Under well-settled law, computer code is treated as speech within the meaning of the First Amendment…. The Supreme Court has made clear that where, as here, the government seeks to compel speech, such action triggers First Amendment protections….. Compelled speech is a content-based restriction subject to exacting scrutiny… and so may only be upheld if it is narrowly tailored to obtain a compelling state interest….
The government cannot meet this standard here. Apple does not question the government’s legitimate and worthy interest in investigating and prosecuting terrorists, but here the government has produced nothing more than speculation that this iPhone might contain potentially relevant information… It is well known that terrorists and other criminals use highly sophisticated encryption techniques and readily available software applications, making it likely that any information on the phone lies behind several other layers of non-Apple encryption….
This argument feels a bit weakly supported.
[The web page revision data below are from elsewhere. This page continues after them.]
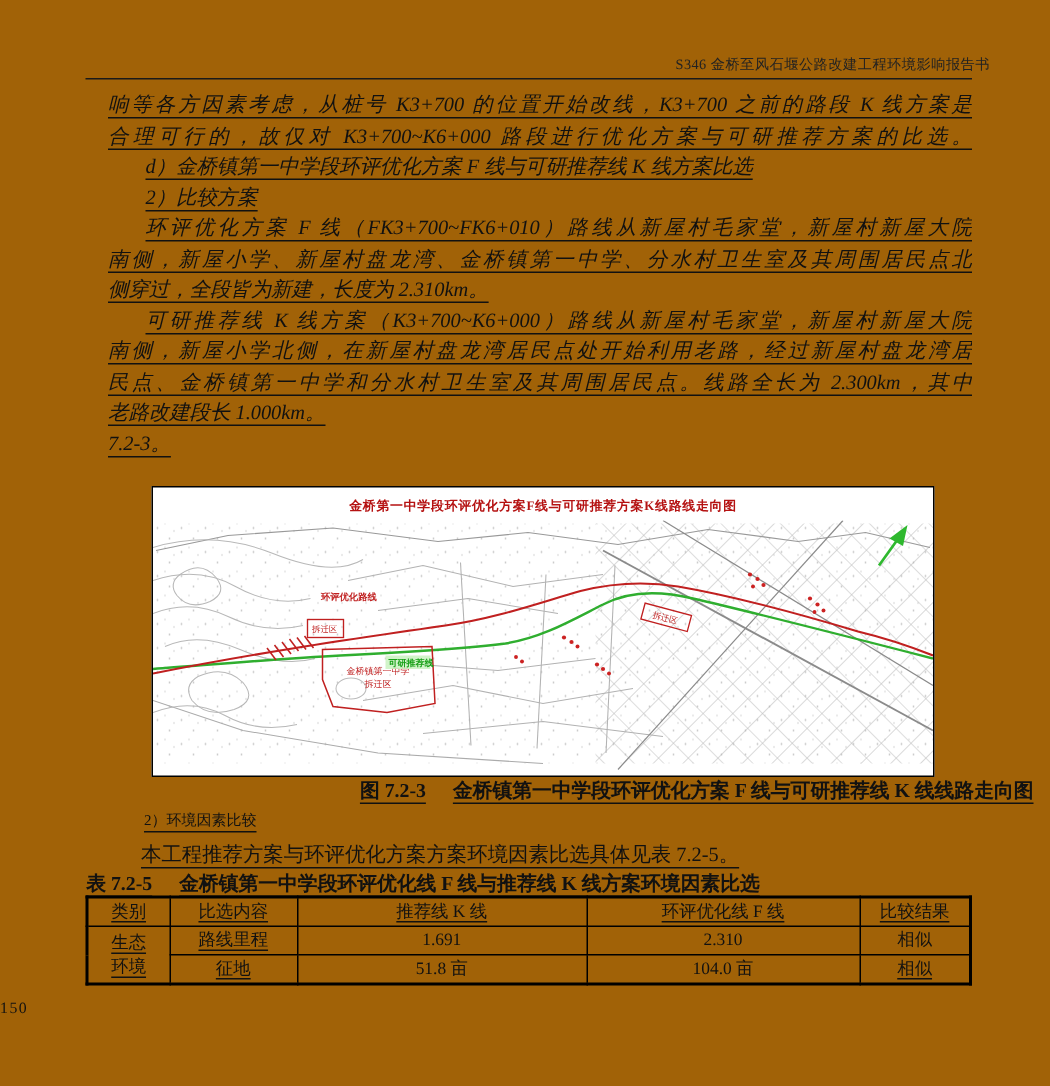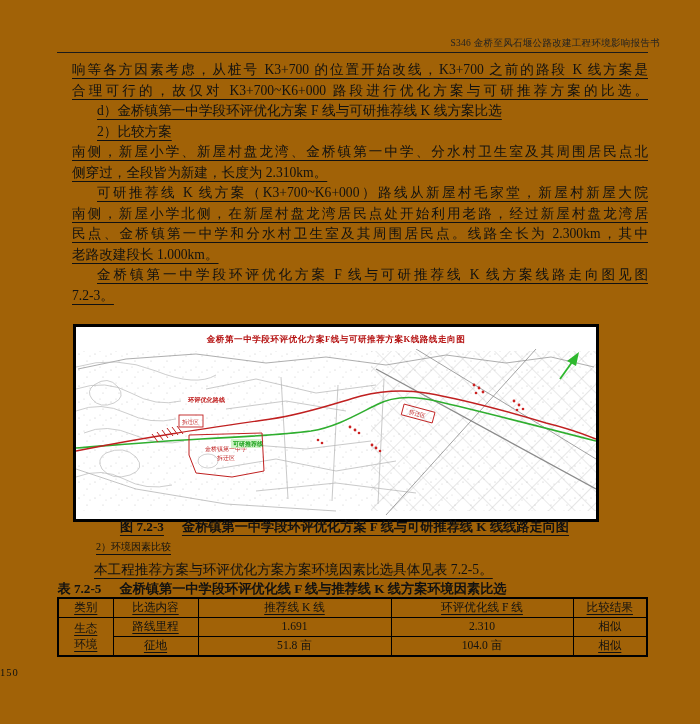--- a/index.html
+++ b/index.html
@@ -21,7 +21,7 @@
   }
   .bline{
     height:20.5px;overflow:hidden;white-space:nowrap;
-    text-decoration:underline;text-underline-offset:3.5px;text-decoration-thickness:.9px;
+    text-decoration:underline;text-underline-offset:3.5px;text-decoration-thickness:.9px;font-style:italic;
   }
   .bline.j{white-space:normal;text-align:justify;text-align-last:justify;}
   .bline.ind{padding-left:25px;}

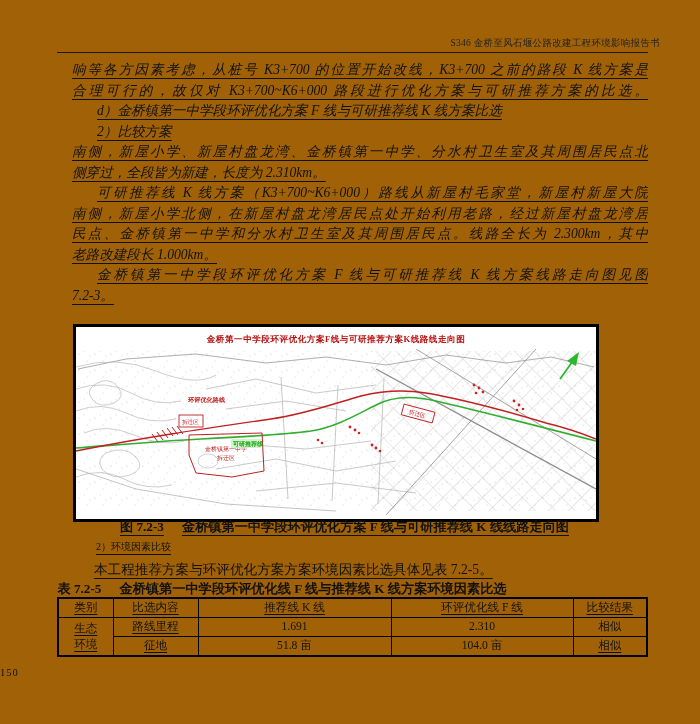--- a/index.html
+++ b/index.html
@@ -86,6 +86,7 @@
     <div class="bline j">合理可行的，故仅对 K3+700~K6+000 路段进行优化方案与可研推荐方案的比选。</div>
     <div class="bline ind">d）金桥镇第一中学段环评优化方案 F 线与可研推荐线 K 线方案比选</div>
     <div class="bline ind">2）比较方案</div>
+    <div class="bline ind j">环评优化方案 F 线（FK3+700~FK6+010）路线从新屋村毛家堂，新屋村新屋大院</div>
     <div class="bline j">南侧，新屋小学、新屋村盘龙湾、金桥镇第一中学、分水村卫生室及其周围居民点北</div>
     <div class="bline">侧穿过，全段皆为新建，长度为 2.310km。</div>
     <div class="bline ind j">可研推荐线 K 线方案（K3+700~K6+000）路线从新屋村毛家堂，新屋村新屋大院</div>

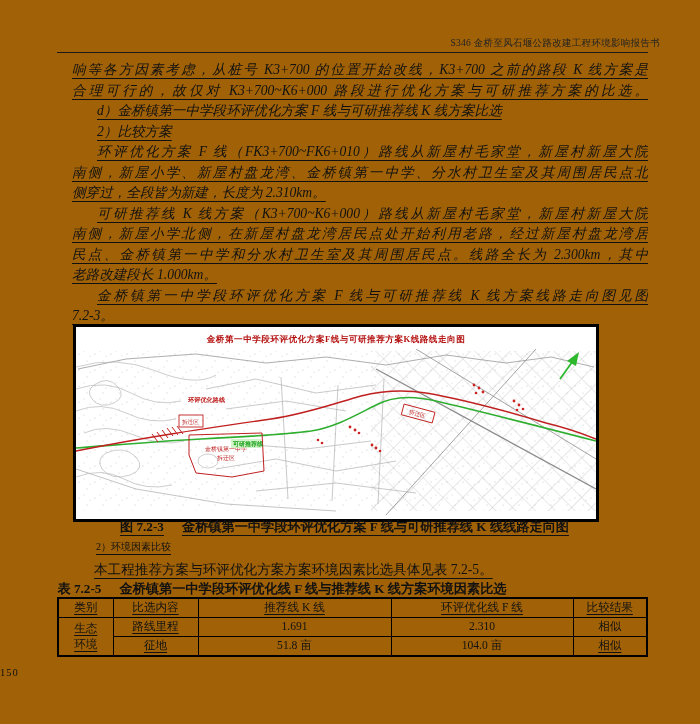--- a/index.html
+++ b/index.html
@@ -93,7 +93,6 @@
     <div class="bline j">南侧，新屋小学北侧，在新屋村盘龙湾居民点处开始利用老路，经过新屋村盘龙湾居</div>
     <div class="bline j">民点、金桥镇第一中学和分水村卫生室及其周围居民点。线路全长为 2.300km，其中</div>
     <div class="bline">老路改建段长 1.000km。</div>
-    <div class="bline ind j">金桥镇第一中学段环评优化方案 F 线与可研推荐线 K 线方案线路走向图见图</div>
     <div class="bline">7.2-3。</div>
   </div>
 

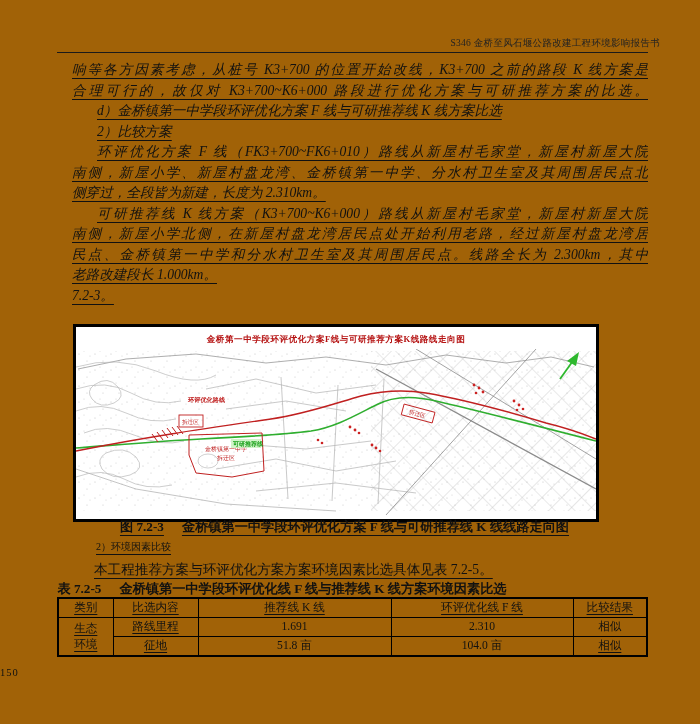--- a/index.html
+++ b/index.html
@@ -28,8 +28,8 @@
   .bline.ind.j{padding-left:0;text-indent:25px;}
   
   .map-panel{
-    position:absolute;left:73px;top:324px;width:520px;height:192px;
-    border:3px solid #000000;background:#fff;
+    position:absolute;left:101px;top:324px;width:520px;height:192px;
+    border:1px solid #000000;background:#fff;
   }
   .map-title{
     position:absolute;top:7px;left:0;width:100%;text-align:center;

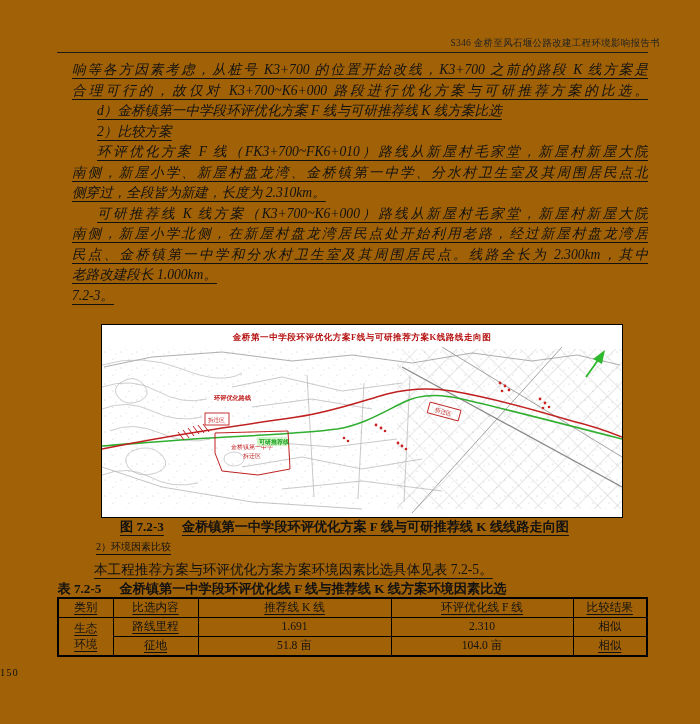--- a/index.html
+++ b/index.html
@@ -37,7 +37,7 @@
   }
   .map-svg{position:absolute;left:0;top:22px;}
   .fig-caption{
-    position:absolute;top:518px;left:0;width:689px;text-align:center;
+    position:absolute;top:518px;left:0;width:689px;text-align:right;
     font-size:13.2px;font-weight:bold;
     text-decoration:underline;text-underline-offset:3.5px;text-decoration-thickness:1px;
   }

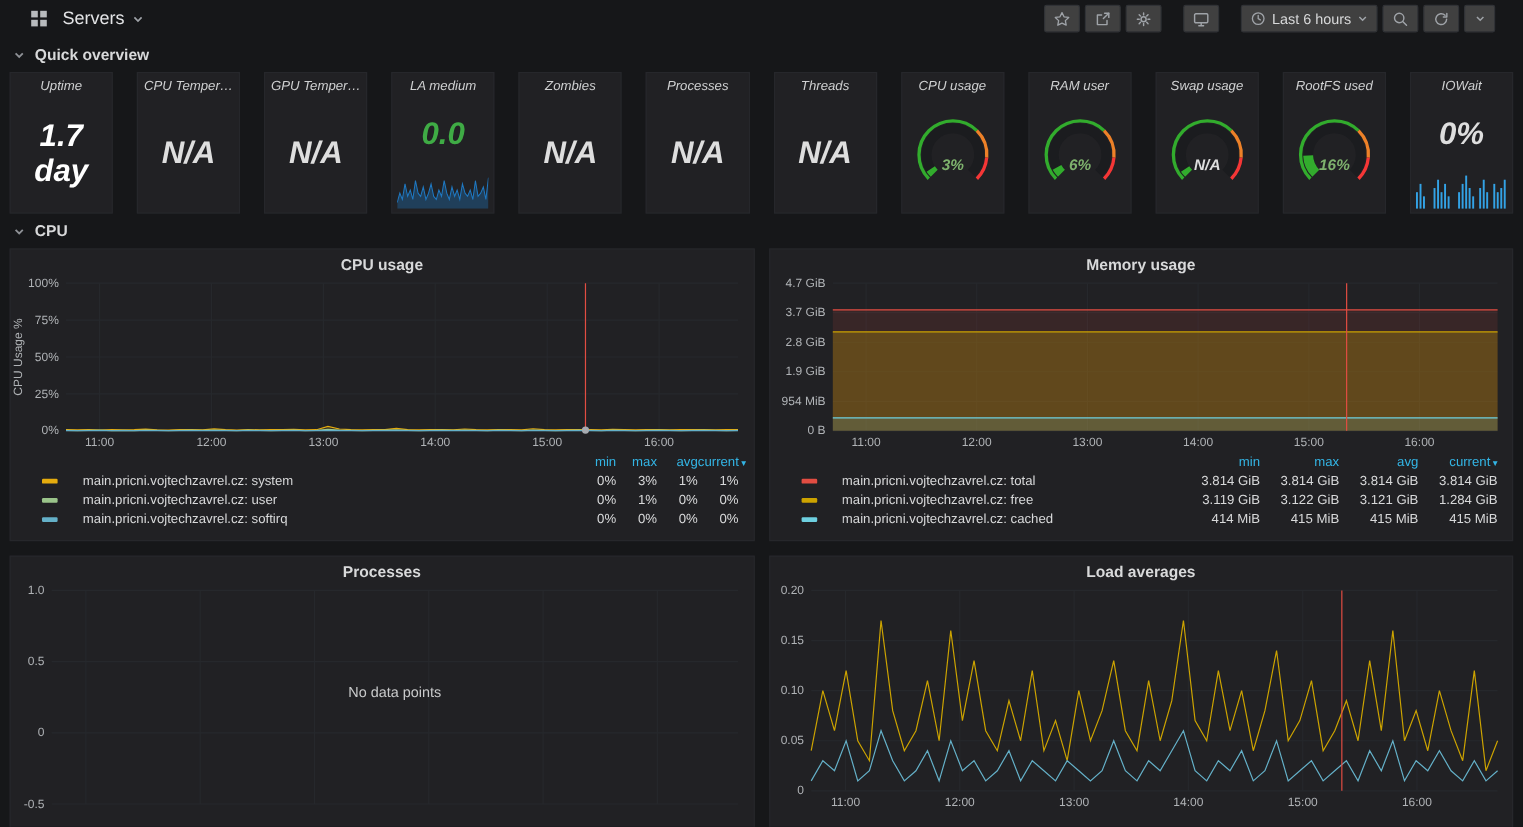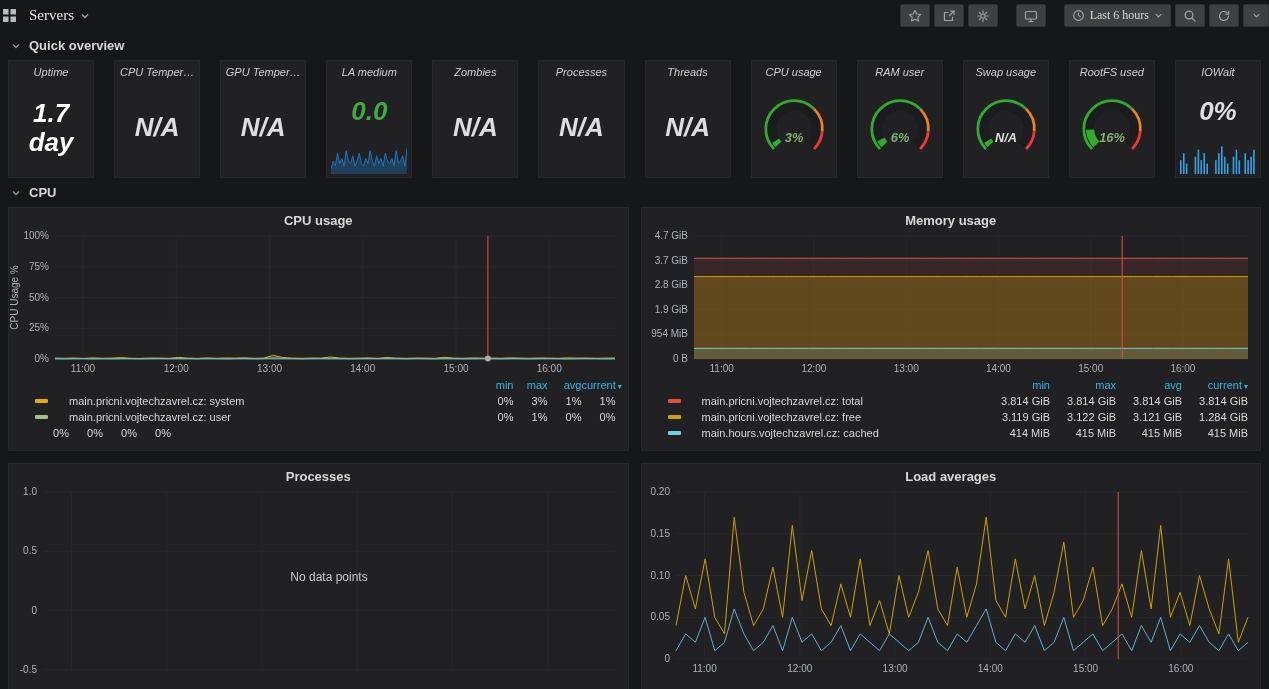--- a/index.html
+++ b/index.html
@@ -12,7 +12,7 @@
   .page { width:1269px; height:689px; overflow:hidden; }
 
   
-  .navbar { height:31px; display:flex; align-items:center; justify-content:space-between; padding:0 0;font-family:Liberation Serif, serif; }
+  .navbar { height:31px; display:flex; align-items:center; justify-content:space-between; padding:0 23px; }
   .nav-left { display:flex; align-items:center; gap:10px; }
   .logo-btn { background:none; border:none; padding:2px; cursor:pointer; display:flex; }
   .dash-title { display:flex; align-items:center; gap:6px; font-size:15px; color:#e3e4e6; cursor:pointer; }

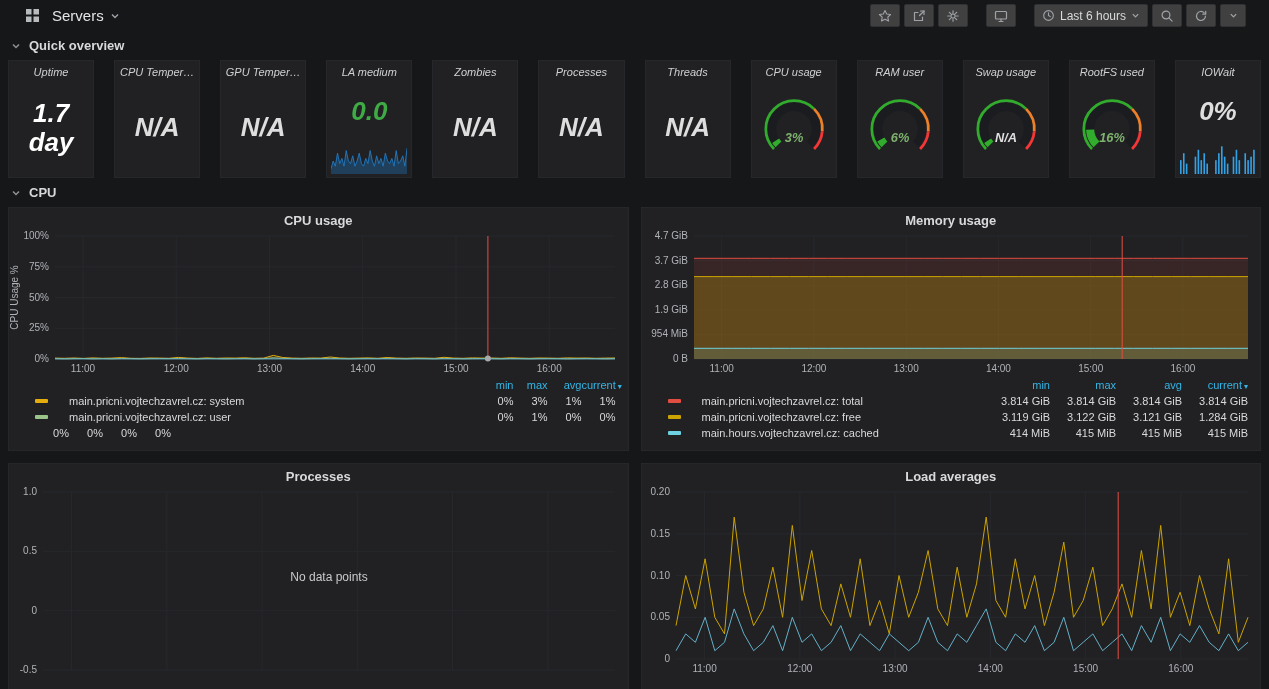--- a/index.html
+++ b/index.html
@@ -346,6 +346,10 @@
             <div class="legend-val" style="width: 34px;">0%</div>
           </div>
           <div class="legend-row">
+            <div class="legend-name">
+              <span class="legend-marker" style="background: rgb(100, 176, 200);"></span>
+              <span class="legend-label">main.pricni.vojtechzavrel.cz: softirq</span>
+            </div>
             <div class="legend-val" style="width: 34px;">0%</div>
             <div class="legend-val" style="width: 34px;">0%</div>
             <div class="legend-val" style="width: 34px;">0%</div>

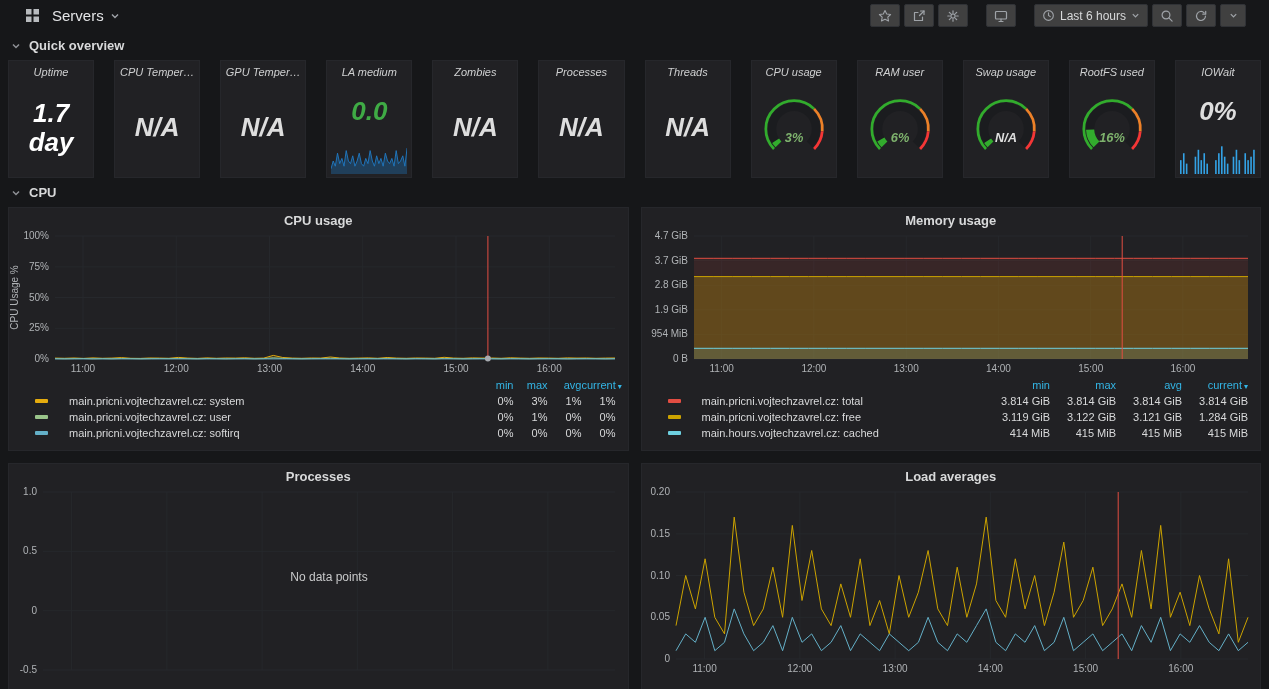--- a/index.html
+++ b/index.html
@@ -424,7 +424,7 @@
           <div class="legend-row">
             <div class="legend-name">
               <span class="legend-marker" style="background: rgb(110, 208, 224);"></span>
-              <span class="legend-label">main.hours.vojtechzavrel.cz: cached</span>
+              <span class="legend-label">main.pricni.vojtechzavrel.cz: cached</span>
             </div>
             <div class="legend-val" style="width: 66px;">414 MiB</div>
             <div class="legend-val" style="width: 66px;">415 MiB</div>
Then there’s the Fifth Amendment argument, concerning due process:
In addition to violating the First Amendment, the government’s requested order, by conscripting a private party with an extraordinarily attenuated connection to the crime to do the government’s bidding in a way that is statutorily unauthorized, highly burdensome, and contrary to the party’s core principles, violates Apple’s substantive due process right to be free from “‘arbitrary deprivation of [its] liberty by government.’”
Again, this feels a bit weakly developed, but not surprisingly so. Apple is betting heavily that its main argument, concerning the All Writs Act not applying, will win the day (which seems to have a strong likelihood of being true). The Constitutional arguments are just being thrown in there so that they’re in the case at this stage, and can then be raised on appeal, should it get to that level.